Jasper Ray WHITE MM

WHITE, Jasper Ray

Service Number: 66150
Enlisted: 15 March 1915
Last Rank: Lance Corporal
Last Unit: Unspecified Canadian Army Units
Born: Hallett, South Australia, 28 August 1892
Home Town: Clare, Clare and Gilbert Valleys, South Australia
Schooling: Stanley Flat State School, South Australia
Occupation: Electrician
Died: Killed In Action, France, 17 September 1916, aged 24 years
Cemetery: Adanac Military Cemetery, Miraumont
I. F. 16.
Memorials: Clare WW1 Memorial Arch
Show Relationships

World War 1 Service

15 Mar 1915: Enlisted Other Commonwealth Forces, Lance Corporal, 66150, Unspecified Canadian Army Units

Help us honour Jasper Ray White's service by contributing information, stories, and images so that they can be preserved for future generations.

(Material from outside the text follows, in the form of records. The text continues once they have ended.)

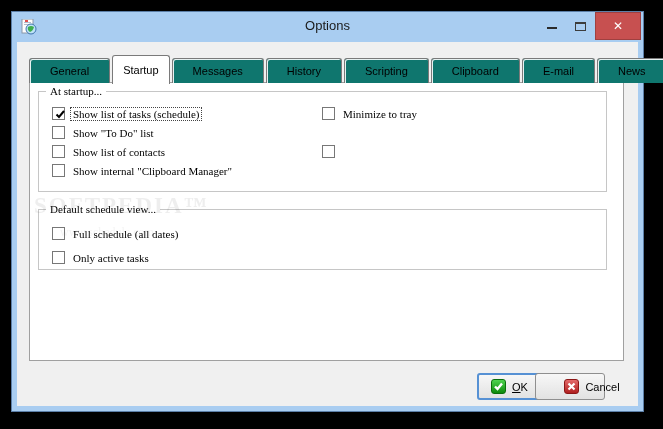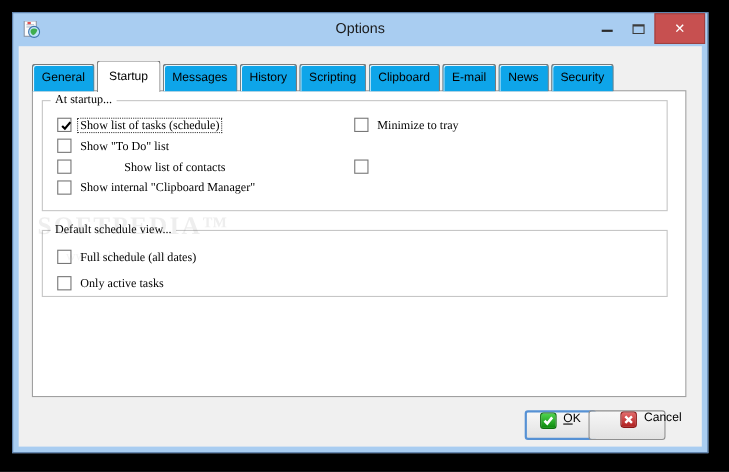--- a/index.html
+++ b/index.html
@@ -36,22 +36,22 @@
   .client {
     position:absolute; left:5px; right:5px; top:30px; bottom:5px;
     background:#f0f0f0;
   }
   
   .tabs {
     position:absolute; left:12px; top:15px; height:26px;
     display:flex; align-items:flex-end; z-index:2;
   }
   .tab {
-    height:25px; padding:0 8px; margin-right:2px;
-    background:#0ea5e9;
+    height:25px; padding:0 20px; margin-right:2px;
+    background:#0f766e;
     border:1px solid #7a7a7a; border-bottom:none;
     border-radius:3px 3px 0 0;
     box-shadow:inset 1px 1px 0 rgba(255,255,255,.9);
     display:flex; align-items:center; white-space:nowrap;
   }
   .tab.active {
     background:#fff; height:29px; padding:0 10px;
     position:relative; z-index:3; margin-bottom:-1px;
   }
   
@@ -79,21 +79,21 @@
   
   .watermark { position:absolute; pointer-events:none; z-index:6; }
   .wm1 {
     left:4px; top:110px; font-size:23px; font-weight:bold; letter-spacing:2px;
     color:rgba(90,90,90,0.10);
   }
   .wm2 { left:30px; top:142px; font-size:12px; color:rgba(90,90,90,0.07); }
   
   .btn {
     position:absolute; top:331px; height:27px;
-    display:flex; justify-content:center; gap:6px;
+    display:flex; align-items:center; justify-content:center; gap:6px;
     background:linear-gradient(#f7f7f7,#e2e2e2);
     border:1px solid #8f8f8f; border-radius:3px;
     font-family:inherit; font-size:11px; color:#000; cursor:default;
   }
   .btn.ok { left:460px; width:65px; border:2px solid #5691d4; }
   .btn.cancel { left:518px; width:70px;padding-left:44px; }
   .ico { width:15px; height:15px; border-radius:3px; position:relative; flex:none; }
   .ico svg { position:absolute; left:0; top:0; }
   .ok-ico { background:linear-gradient(#4fd44f,#0c8a0c); border:1px solid #0b6e0b; }
   .cancel-ico { background:linear-gradient(#e46a6a,#b01f1f); border:1px solid #8c1616; }
@@ -157,21 +157,21 @@
           <span class="cb-label focused">Show list of tasks (schedule)</span>
         </div>
 
         <div class="cb" style="left:13px; top:33px;">
           <span class="box">
             
           </span>
           <span class="cb-label">Show "To Do" list</span>
         </div>
 
-        <div class="cb" style="left:13px; top:52px;gap:40px;">
+        <div class="cb" style="left:13px; top:52px;">
           <span class="box">
             
           </span>
           <span class="cb-label">Show list of contacts</span>
         </div>
 
         <div class="cb" style="left:13px; top:71px;">
           <span class="box">
             
           </span>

Biography contributed by VWM Australia

Son of Edward WHITE and Louisa nee HART

Mrs. White, of Stanley Flat, has now received definite information that her youngest son, Lance-Corporal J.R. White, who was serving with a Canadian Division, had been killed in  action in France on Sept. 17. Lance-Corporal White was in the United States when the war broke out, and shortly afterwards journeyed to Canada and joined the Canadian Rifles,  and at the time of his death was acting as a stretcher-bearer. 
A Canadian paper gives an account of the splendid done work by Lance-Corporal White and another stretcher-bearer at an engagement in which the Canadians took part. The deceased soldier was 24 years of age. Writing to a brother of the deceased in West Australia, Chaplain C. Stuart, of the Canadian Division, says:—"I deeply regret to have to tell  you the sad news of the death of your brother, , Lance-Corporal J. R. White, of this battalion, who was killed in action on Sept. 17. He met his death while doing his old work as a  stretcher-brearer after all the others had been knocked out. It was a magnificent end; a fitting close to a career which has been marked, all along by fear-less courage and  bravery. He was a prime favorite with everyone, and the men always wanted him with them in the trenches. Thank God, his death was instantaneous, so that he cannot have  suffered any pain. May I offer you the deepest sympathy of the whole battalion in your loss. Your brother was universally well liked and respected as a splendid worker and a good comrade." A twin sister of deceased has recently gone to the front from West Australia as a hospital nurse.